Monday, January 13, 2014
Interview: 10 Questions with the AWESOME Andy Park!
images copyright Andy Park
10 Questions with Andy Park!
1.... what medium and tools do you use to create art?
Before my career as a concept artist I was a comic book illustrator for about a decade. For my comic book work I drew with a good ol' pencil. But currently I am doing almost all my work digitally using Photoshop. It's pretty much the standard in entertainment art especially in production art which requires speed. So I've been painting digitally almost exclusively since 2005.
2.... can you describe your creative process when making art?
When doing concept art for a film or video game I usually am given some kind of direction from the Director or Art Director. I then start the research needed to wrap my head around the problem that needs to be solved. Next I'll start sketching out ideas and really explore the possibilities. Once I have some solid ideas I'll start fleshing out a couple ideas in a more resolved painting. Depending on the deadlines and all I'll then show what I came up with to the appropriate people. I'll take the feedback given and continue the process of refining the ideas until an approved concept is fully illustrated. That's pretty much how the process of my job as a concept artist goes. It's very collaborative and back and forth.
When I paint illustrations for a cover or a marketing illustration it is a little bit simpler. Usually I'll give the client a set of thumbnail sketches of the illustration and they'll approve a direction. From that point on I run with the painting and have fun with the process. Once it is finished and the deadline approaches I'll turn in the painting and that's it. Occasionally there might be a fix or two that the client will ask for but usually it is not anything major. Illustration jobs are a lot simpler and smoother as far as process is concerned.
3.... what helps boost your creativity?
Literally everything can boost my creativity. What I mean by that is that I'm a visual person. So anything I see can be a source of inspiration. That's the great thing about the internet. Inspiration is just one click away. I used to collect picture books for reference and inspiration, but now it's all online. Television and movies are a big source of inspiration for me as well. And I love looking at art, both old and current. I'm inspired by all styles of art and artists.
4.... what helps you maintain focus and motivation when creating?
Deadlines. That sounds like a joke but it's true. I have so many interests in life that without deadlines I might now get anything done. But besides deadlines I find motivation in learning. I feel like I'll always be an art student. I never want to be complacent with my work. I continue to strive to improve myself all the time. It's exciting to learn and grow as an artist. So I'll take the occasional art class as well as study art books. Having friends that are artists also always helps with focus and motivation. And having co-workers like I do at Marvel Studios always keeps me on my toes. They're some of the best in the industry. I'm just trying to keep up really.
5.... what is the secret to creating a great piece of art?
Truthfully, I don't know if I know the answer to that. I'm constantly striving to find the answer to that. I'm always learning and trying new things in my art. Sometimes it will be successful, other times I'm struggling to make things work. There's no one formula, but as long as I'm always growing as an artist I think my successes will come more easily and my failures more far and few between. Hopefully.
6.... do you feel its important to follow your passion in your career?

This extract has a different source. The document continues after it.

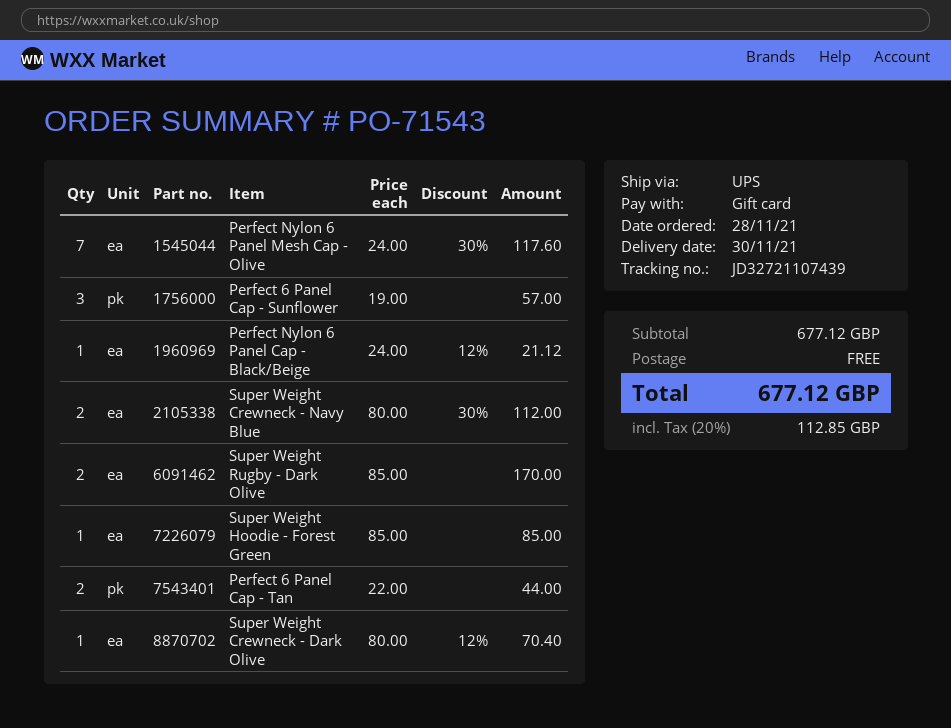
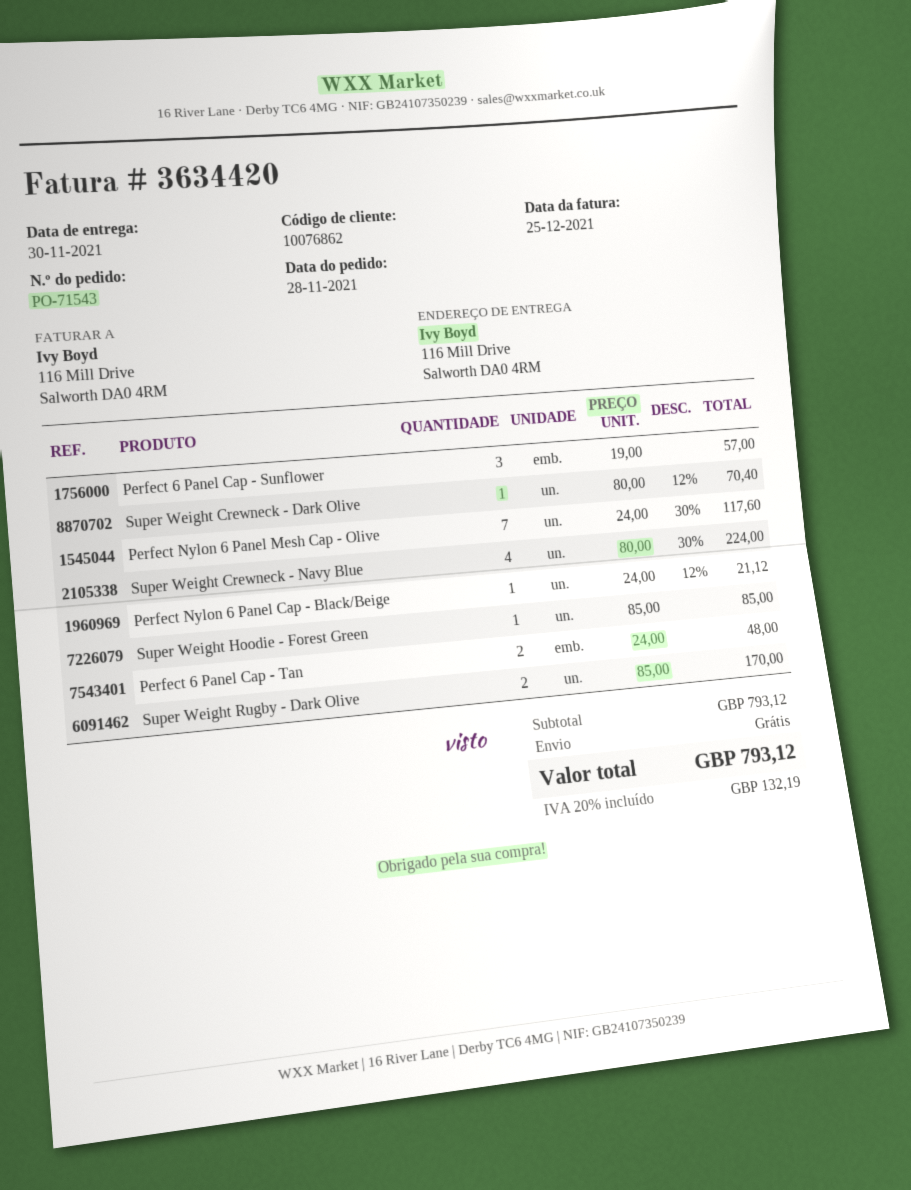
Super Weight Crewneck - Navy Blue: 2 x 80.00 - 30% = 112.00 -> 4 x 80.00 - 30% = 224.00
Perfect 6 Panel Cap - Tan: 2 x 22.00 = 44.00 -> 2 x 24.00 = 48.00
subtotal: 677.12 -> 793.12
tax: 20% = 112.85 -> 20% = 132.19
total: 677.12 -> 793.12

For me, it's all about passion. I've always followed my passion since I was that 19 year old kid dropping out of the University of California Los Angeles to start working as a comic book artist at Extreme Studios, Image Comics. It was passion that pushed me to put my growing career as a comic book artist on hiatus to attend Art Center College of Design to study as an Illustration major. It was passion that led me to drop out of college again to be the artist on the Tomb Raider comic book series published by Top Cow Productions, Image Comics in 1999. It was passion that led me to leave my ever growing career as a comic book artist to pursue a concept art career- First in video games at Sony Santa Monica Studios working on the God of War franchise, and then to film at Marvel Studios working on all their movies including, The Avengers, Thor, Captain America, Iron Man 3, Thor: The Dark World, Captain America: Winter Soldier, Guardians of the Galaxy, Ant-Man, and The Avengers: Age of Ultron.
7.... how do you find your passion?
That's an interesting question. I kind of feel like your passion will find you really. I didn't seek out what I'm passionate about. I just did what came naturally and eventually I became passionate about art, comic books, painting, etc. I have plenty of other passions such as playing the guitar, volleyball, tennis, and boba to name a few.
8.... who are your favorite artists?
This is always a hard question to answer because there are way too many to list. Here's a few on top of my head: Cornwell, Rockwell, Struzan, Craig Mullins, Iain McCaig, Justin Sweet, Charlie Wen, Ryan Meinerding, Alan Davis, and Jim Lee.
9.... do you offer workshops for artists?
I currently don't, but would love to teach one day in the future.
10.... if you could give other artists one piece of advice what would it be?
To learn the fundamentals. Learn the basics of anatomy, structure, color, perspective, etc. You need a good foundation. It's tempting these days to jump right into the flash of the tools at our disposal. But it will be the artists with a strong foundation that uses the tools at his disposal that will be the ones that stand out the most.